Avoiding the Three Day Stink

Over the years on Spend Matters, I've had the opportunity to quote one on of my favorite figures in American history, Benjamin Franklin. For those who have never studied Franklin, I find him to be such a refreshing figure. Who else could be described as witty, inventive, enterprising, superficial, hard-working, and lazy all in one sentence but Franklin? One of Franklin's real gifts was his ability, as he put it, to focus on appearances as much as anything else. But we all know that there was often something deep working under the surface (at least when he was not quaffing Bordeaux and tending to his lady friends while living in London and France).

That's enough history for the day. The reason for my little historical digression is to quote one off Franklin's most astute phrases: "Guests, like fish, begin to smell after three days." This collection of words has particular relevance when applied to a recent article in Purchasing about Legal Sea Food's supply chain.
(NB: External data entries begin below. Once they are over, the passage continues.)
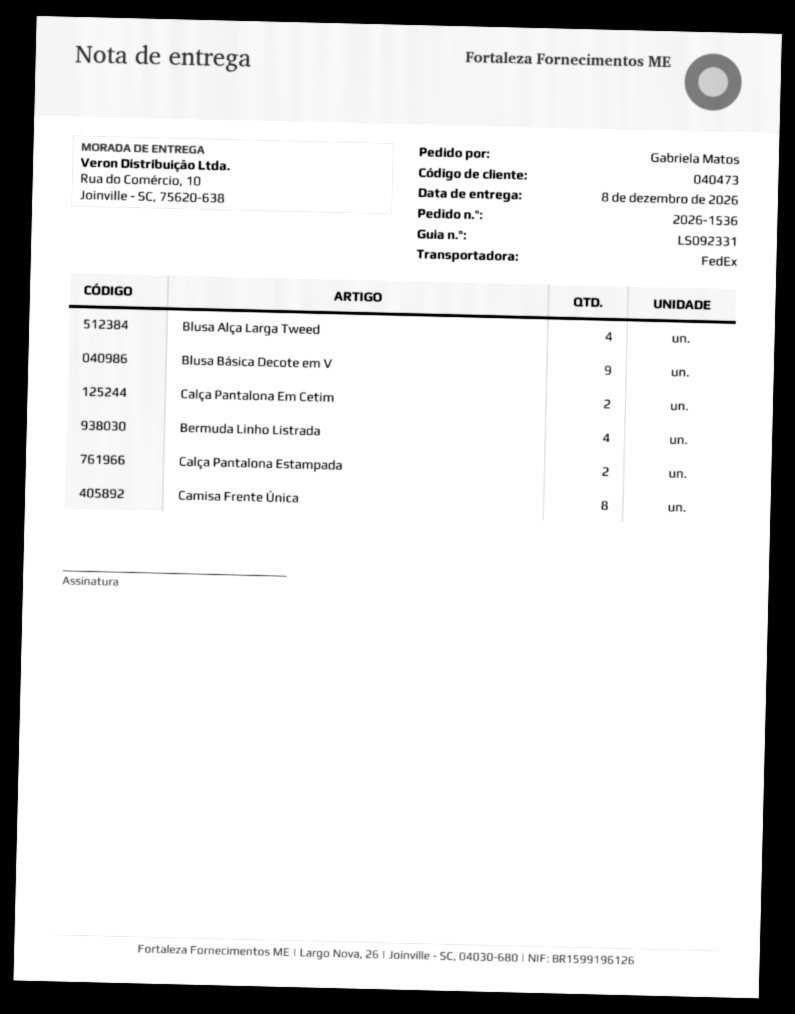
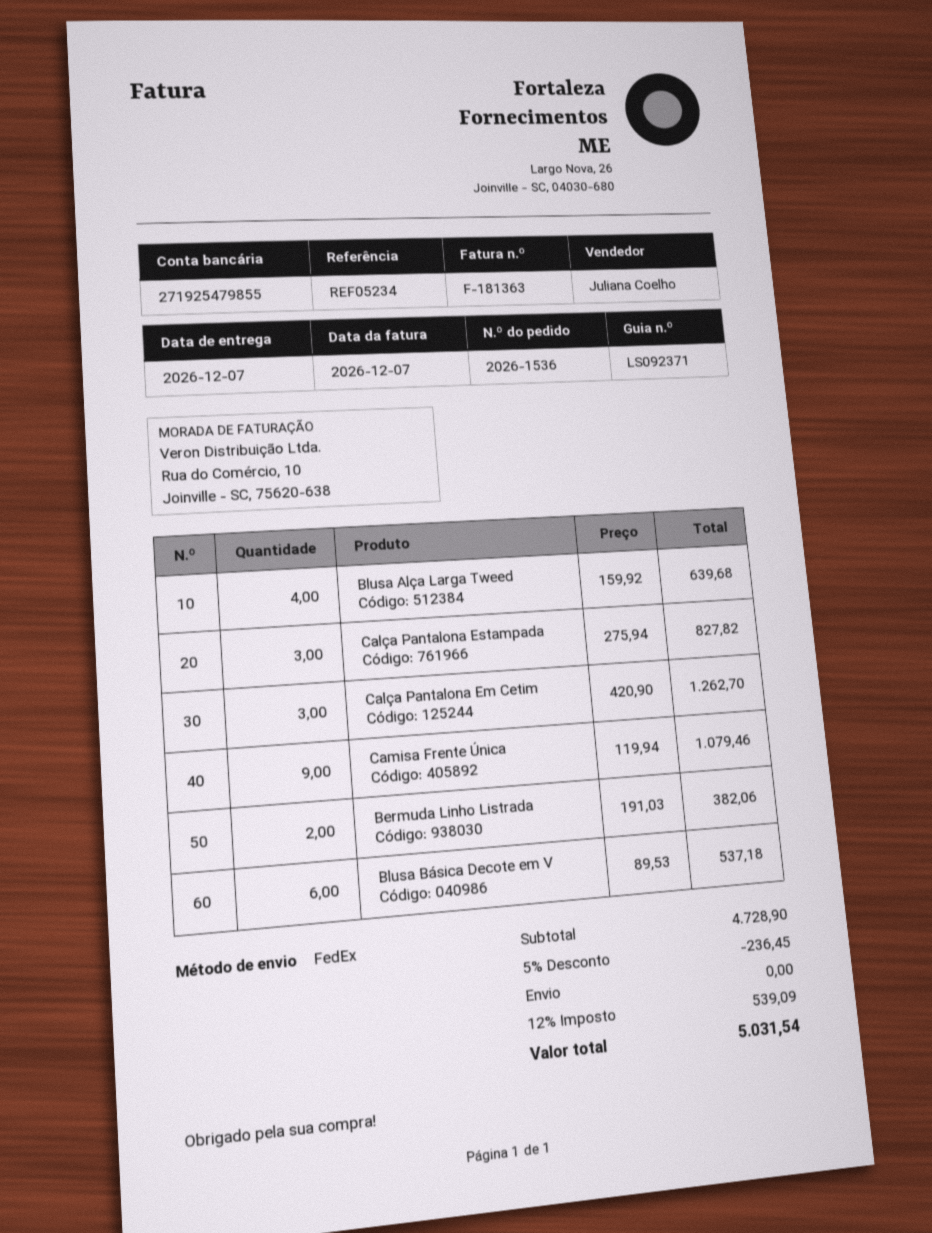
delivery note number: LS092331 -> LS092371
delivery date: 2026-12-08 -> 2026-12-07
Blusa Básica Decote em V: 9 -> 6
Calça Pantalona Em Cetim: 2 -> 3
Bermuda Linho Listrada: 4 -> 2
Calça Pantalona Estampada: 2 -> 3
Camisa Frente Única: 8 -> 9

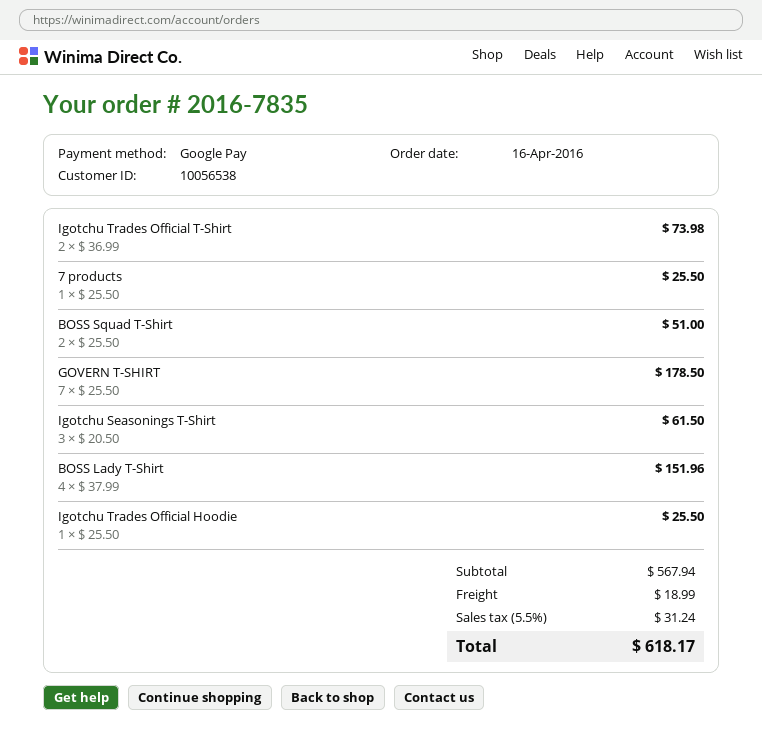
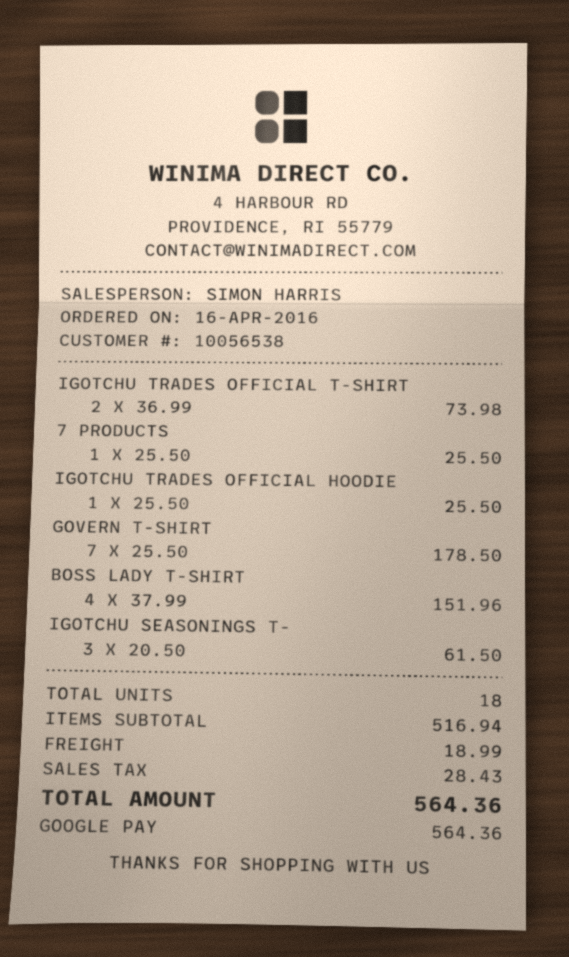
BOSS Squad T-Shirt: 2 x 25.50 = 51.00 -> none
subtotal: 567.94 -> 516.94
tax: 31.24 -> 28.43
total: 618.17 -> 564.36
Considering that about the only thing I look forward to at Logan Airport is the Legal Sea Foods in one of the terminals, the article caught my attention.

According to Purchasing, "Legal Sea Foods taps suppliers from all over the world for its seafood supply. Vietnam, for example, is the main source for shrimp, while fish comes from different regions of the world, depending on the time of year and availability." But what is most interesting is their approach to ensuring food safety and quality through a just-in-time supply chain that emphasizes product testing and frequent replenishment. Apparently, "all seafood bought goes to Legal Sea Foods' quality assurance facility in Boston, where seafood undergoes testing before it is portioned and shipped to restaurants. Once cleared, the company uses ground transportation to deliver the seafood to its eateries in the Boston area, New York and New Jersey. To supply its Florida locations, the company flies seafood on a daily basis, including product originally from the Sunshine State."
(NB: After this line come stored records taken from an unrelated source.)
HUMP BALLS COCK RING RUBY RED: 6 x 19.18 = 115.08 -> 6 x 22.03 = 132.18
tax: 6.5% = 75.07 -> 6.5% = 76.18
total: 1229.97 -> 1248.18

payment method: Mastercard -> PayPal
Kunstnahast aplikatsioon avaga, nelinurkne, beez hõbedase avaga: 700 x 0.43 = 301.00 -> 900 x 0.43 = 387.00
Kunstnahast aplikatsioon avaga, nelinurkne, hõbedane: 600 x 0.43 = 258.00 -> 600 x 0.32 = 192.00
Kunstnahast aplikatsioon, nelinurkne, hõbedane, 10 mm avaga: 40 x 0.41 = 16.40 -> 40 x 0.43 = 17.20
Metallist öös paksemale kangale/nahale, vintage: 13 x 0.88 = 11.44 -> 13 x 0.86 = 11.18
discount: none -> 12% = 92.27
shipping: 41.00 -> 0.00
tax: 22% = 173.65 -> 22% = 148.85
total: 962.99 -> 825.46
However un-green it might sounds to fly fish thousands of miles up the coast only to fly it back down again, "it is the only way we know to make sure it is the freshest fish possible," according a Legal Sea Foods source quoted in the article. And you might also be surprised to learn that Legal's individual cooks don't have much leeway in sizing their portions given that "the restaurants get a pre-portioned fish that is individually cryovac-ed" before they receive it. Fascinating stuff, even though I question whether or not it's worth all of these efforts to avoid the three-day stink. Personally, I'd rather eat from a local seafood dive when given the opportunity than a chain -- even a good chain like Legal -- that wastes so much energy because they don't trust the noses of the chefs that actually prepare the food.